**GIVEN RECORDS:**
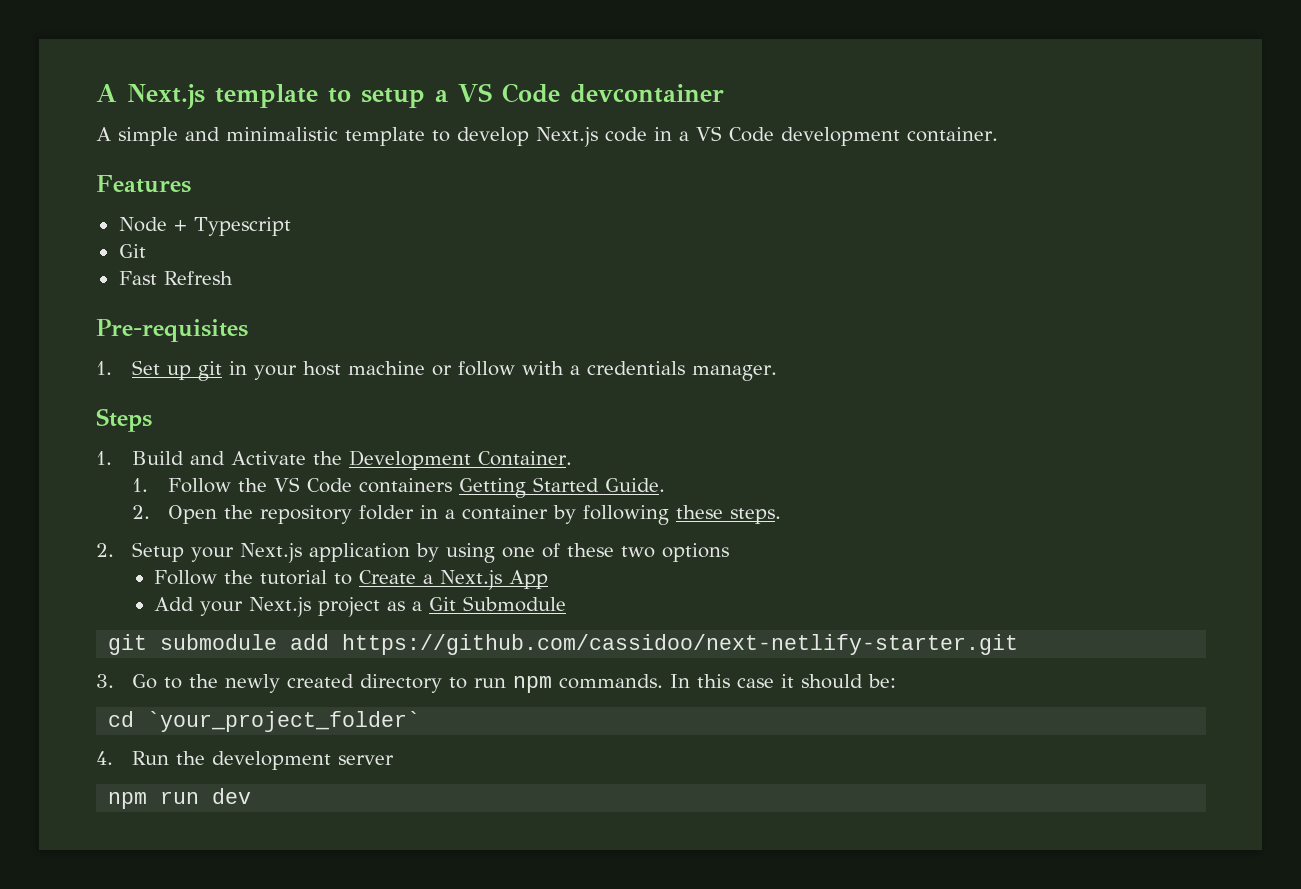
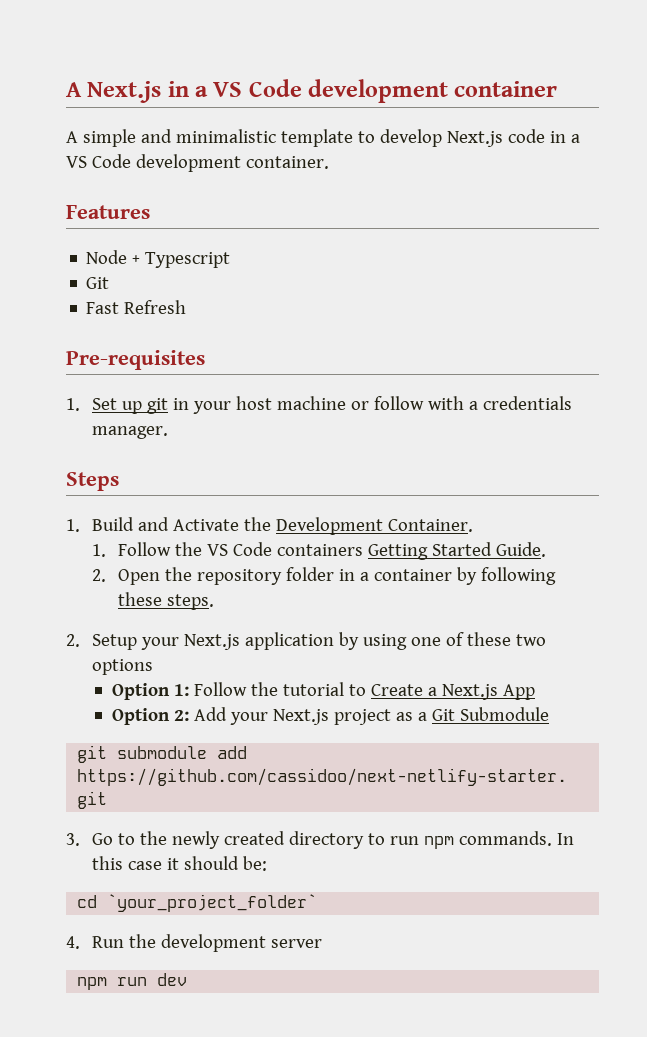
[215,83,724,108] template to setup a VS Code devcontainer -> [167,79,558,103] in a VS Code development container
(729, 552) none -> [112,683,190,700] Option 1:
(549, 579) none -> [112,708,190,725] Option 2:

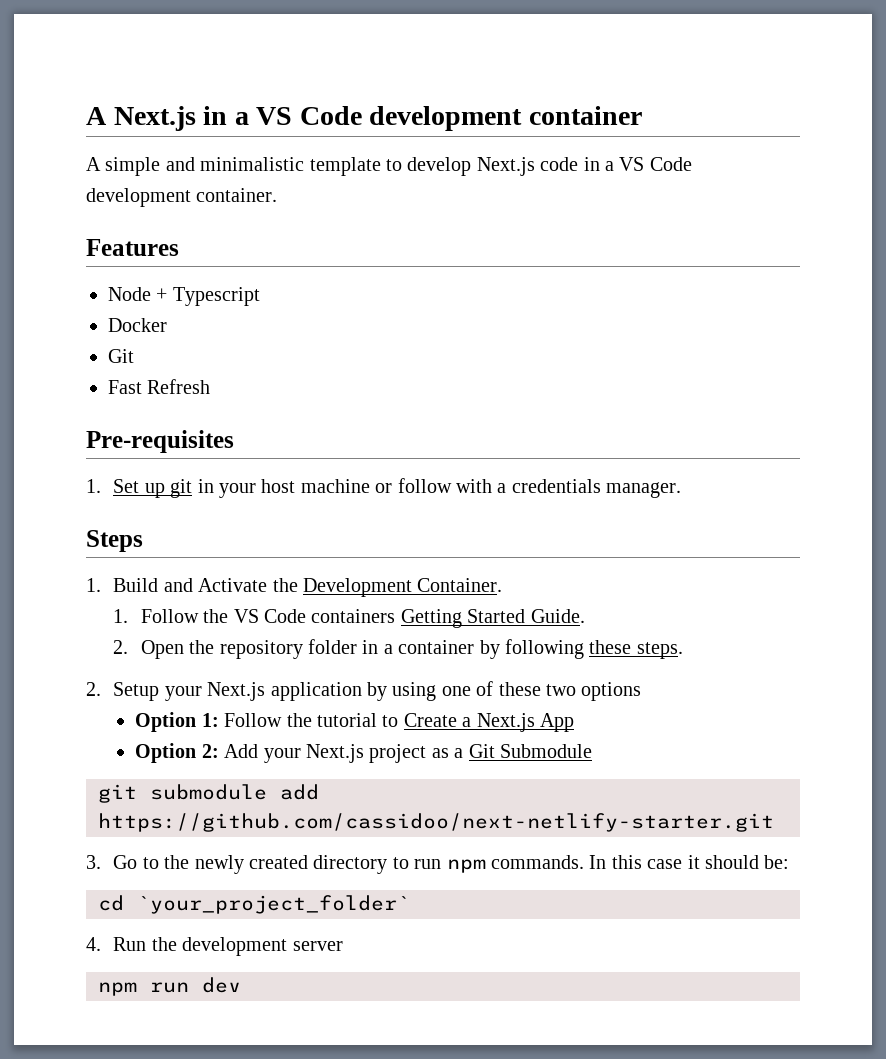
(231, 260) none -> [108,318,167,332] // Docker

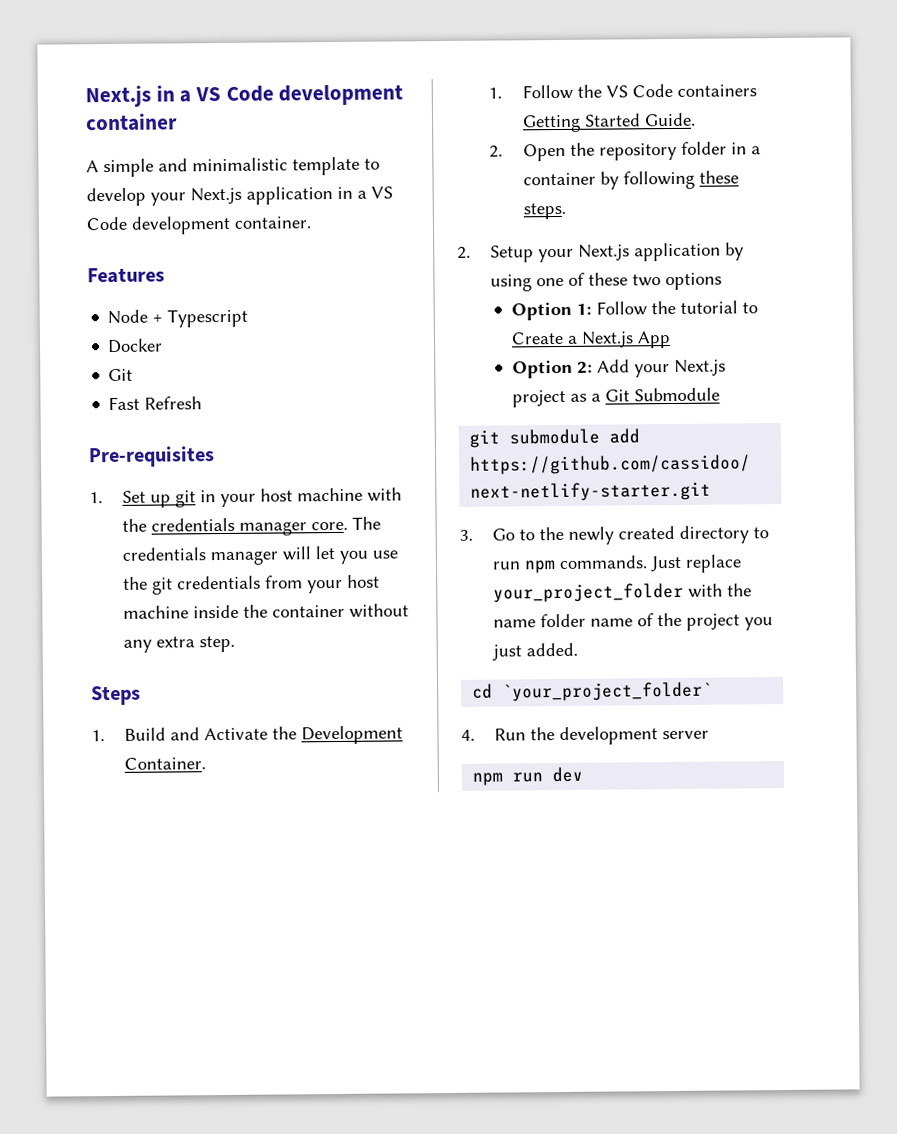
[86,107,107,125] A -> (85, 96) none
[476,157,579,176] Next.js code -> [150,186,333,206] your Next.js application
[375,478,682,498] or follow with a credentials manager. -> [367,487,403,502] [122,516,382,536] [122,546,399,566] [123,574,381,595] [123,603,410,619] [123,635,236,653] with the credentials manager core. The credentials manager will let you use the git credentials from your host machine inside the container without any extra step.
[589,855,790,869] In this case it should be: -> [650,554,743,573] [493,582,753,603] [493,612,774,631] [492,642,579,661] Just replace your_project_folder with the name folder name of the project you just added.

...

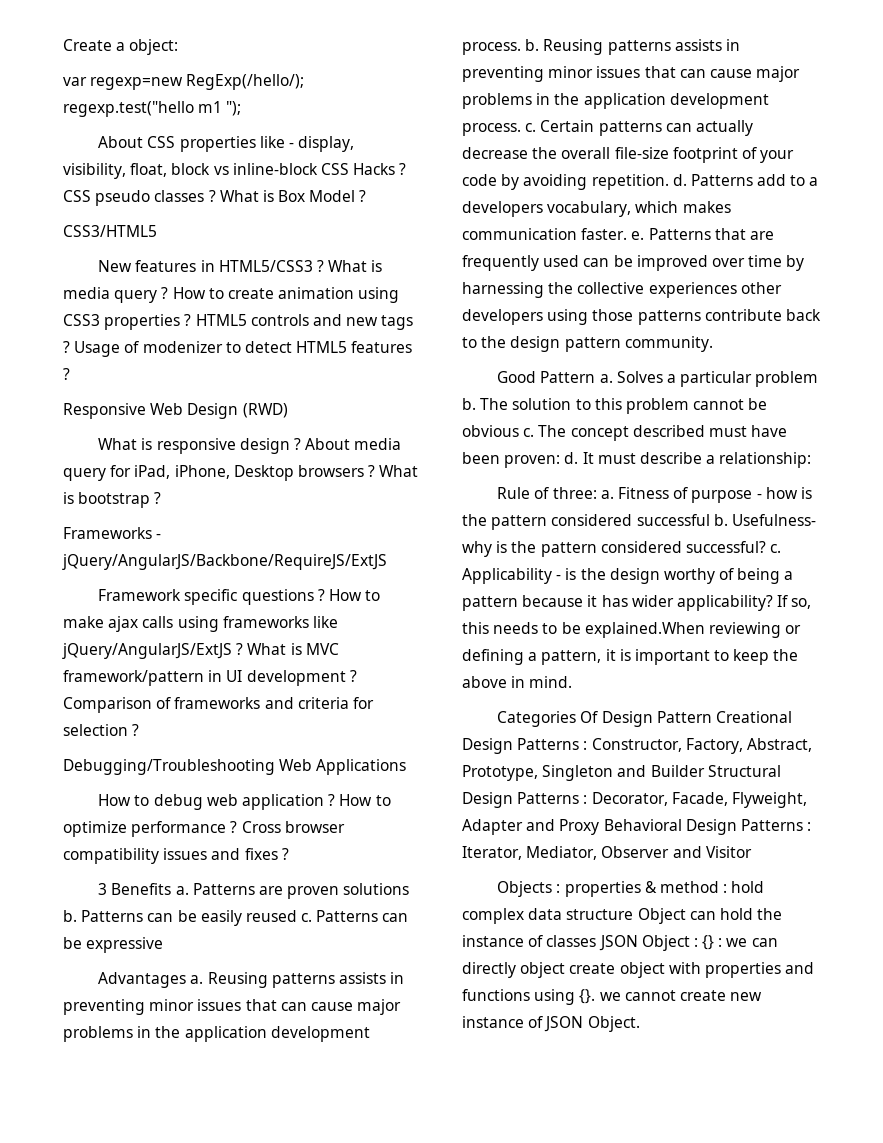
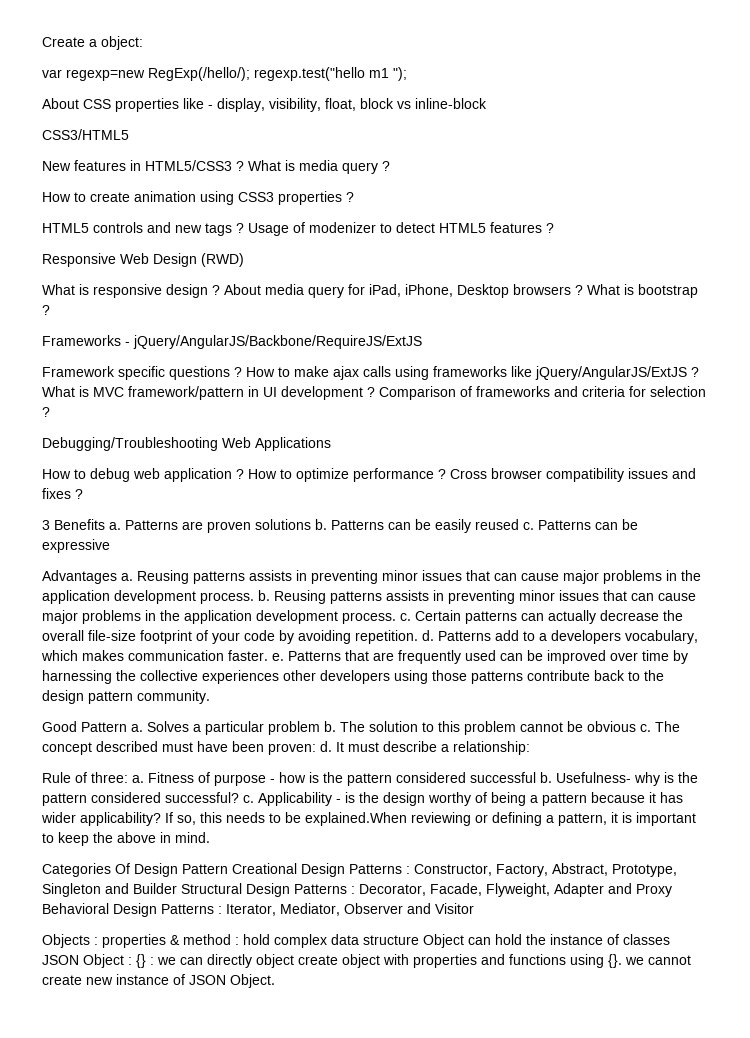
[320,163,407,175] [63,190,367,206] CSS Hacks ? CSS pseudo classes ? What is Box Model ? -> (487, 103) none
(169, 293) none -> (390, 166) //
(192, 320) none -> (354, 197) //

* * *

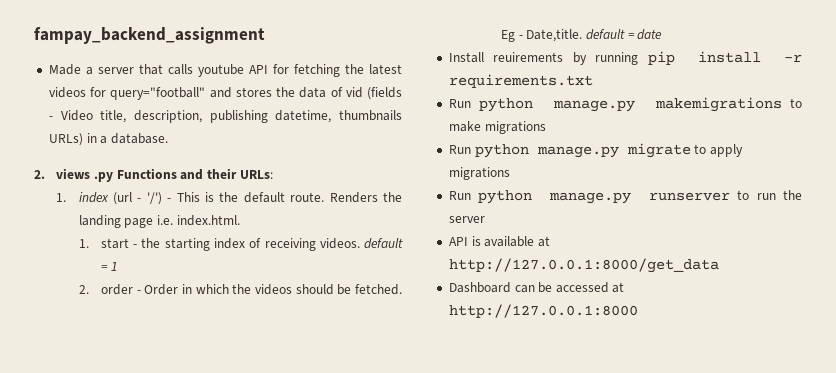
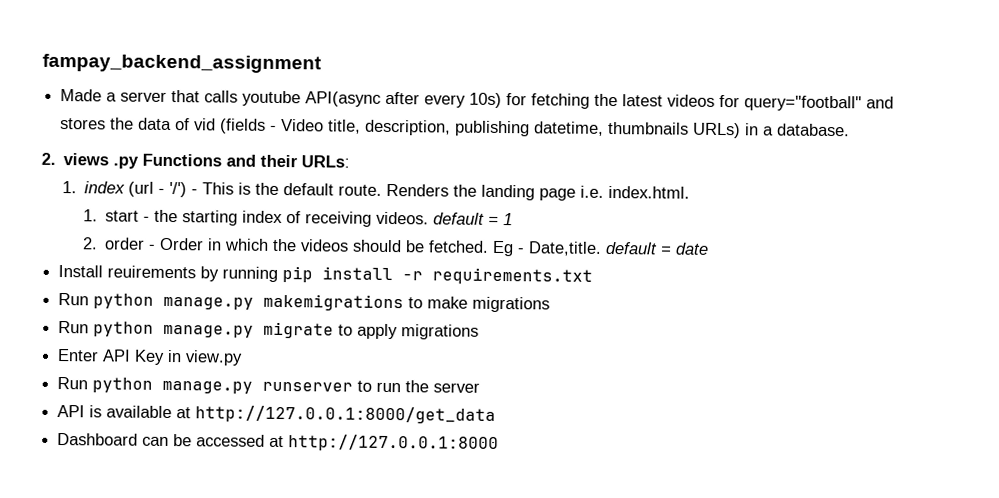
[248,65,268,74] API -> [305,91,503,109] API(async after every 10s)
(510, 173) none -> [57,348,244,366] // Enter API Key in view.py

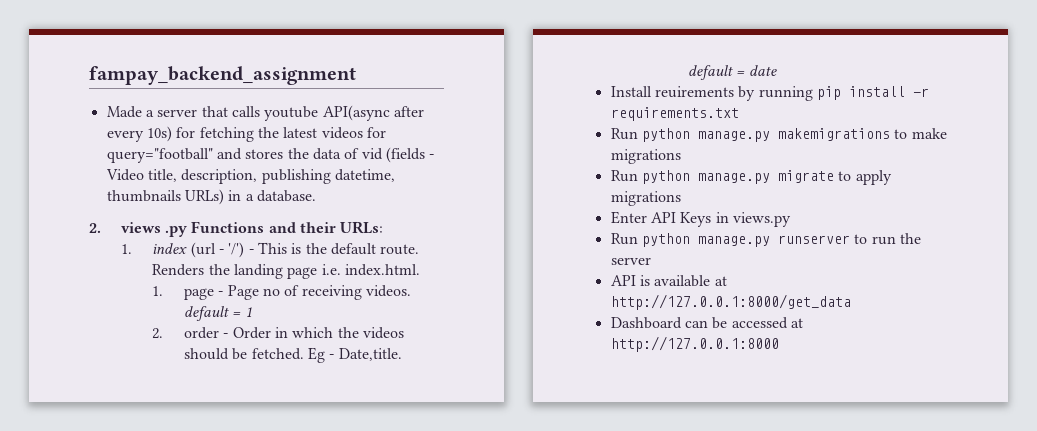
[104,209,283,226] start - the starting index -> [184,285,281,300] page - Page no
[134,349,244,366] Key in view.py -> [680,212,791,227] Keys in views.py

**TASK REQUIREMENTS:**
Among the entries above, copy exactly only the lines starting with the one containing "[375,478,682,498] or follow" and going through the one containing "[589,855,790,869] In this", both ends included.

**SOLUTION TO THE PROBLEM:**
[375,478,682,498] or follow with a credentials manager. -> [367,487,403,502] [122,516,382,536] [122,546,399,566] [123,574,381,595] [123,603,410,619] [123,635,236,653] with the credentials manager core. The credentials manager will let you use the git credentials from your host machine inside the container without any extra step.
[589,855,790,869] In this case it should be: -> [650,554,743,573] [493,582,753,603] [493,612,774,631] [492,642,579,661] Just replace your_project_folder with the name folder name of the project you just added.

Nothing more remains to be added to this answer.